- **Assignment**
Below, locate the line that contains "- Recommendation: Adopt immediately". Repeat exactly from that line to the line that contains "- The terms", inclusive, leaving out the pictures.

[Image comparison data]
------------------------

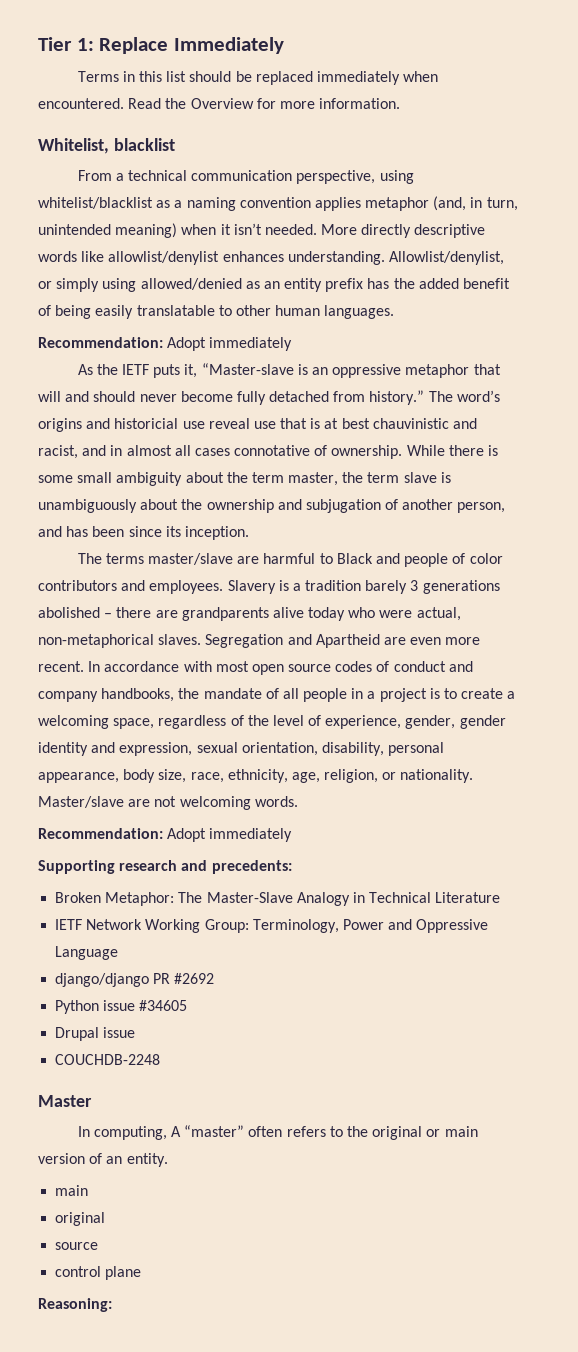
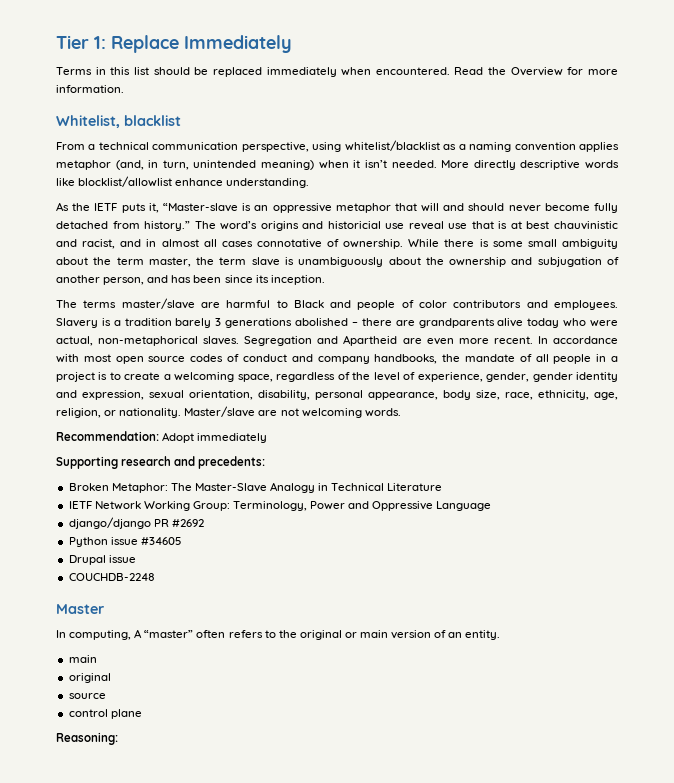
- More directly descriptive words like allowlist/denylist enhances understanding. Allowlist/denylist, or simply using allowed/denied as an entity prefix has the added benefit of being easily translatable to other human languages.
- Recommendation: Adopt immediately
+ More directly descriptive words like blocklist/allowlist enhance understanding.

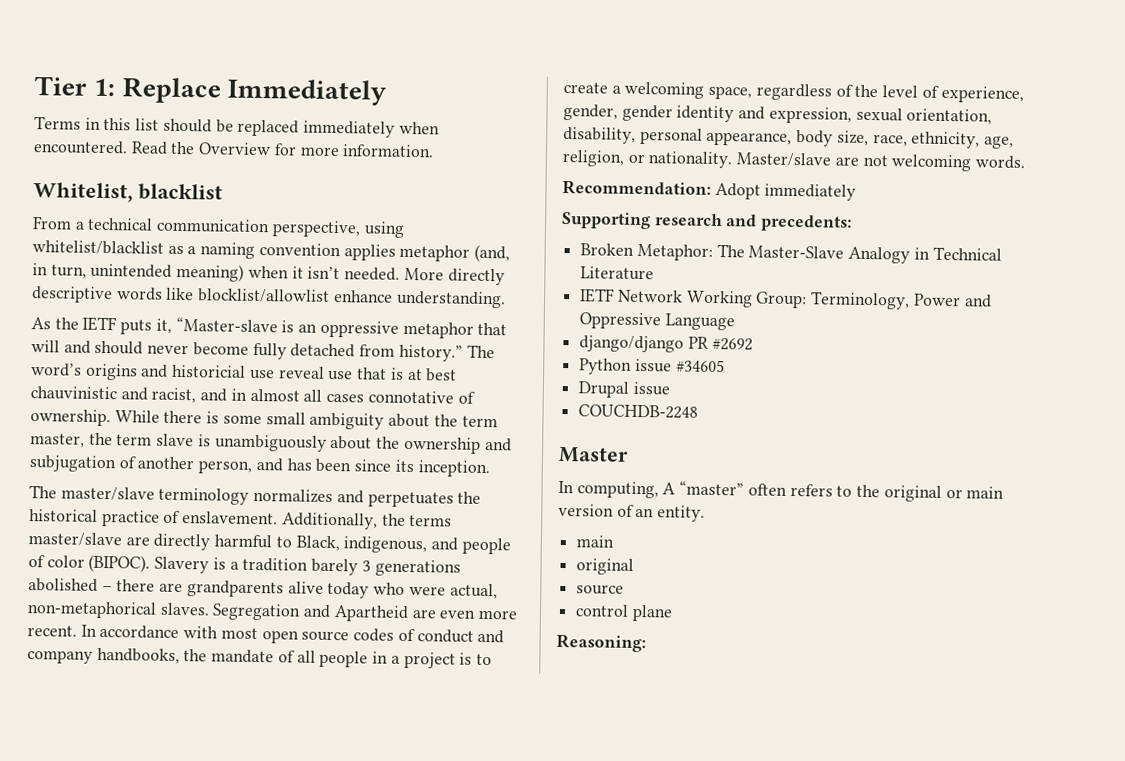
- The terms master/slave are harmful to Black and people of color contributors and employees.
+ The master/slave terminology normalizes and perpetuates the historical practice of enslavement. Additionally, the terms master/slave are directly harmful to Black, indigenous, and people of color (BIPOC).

------------------------

- **Output of the task**
- Recommendation: Adopt immediately
+ More directly descriptive words like blocklist/allowlist enhance understanding.

- The terms master/slave are harmful to Black and people of color contributors and employees.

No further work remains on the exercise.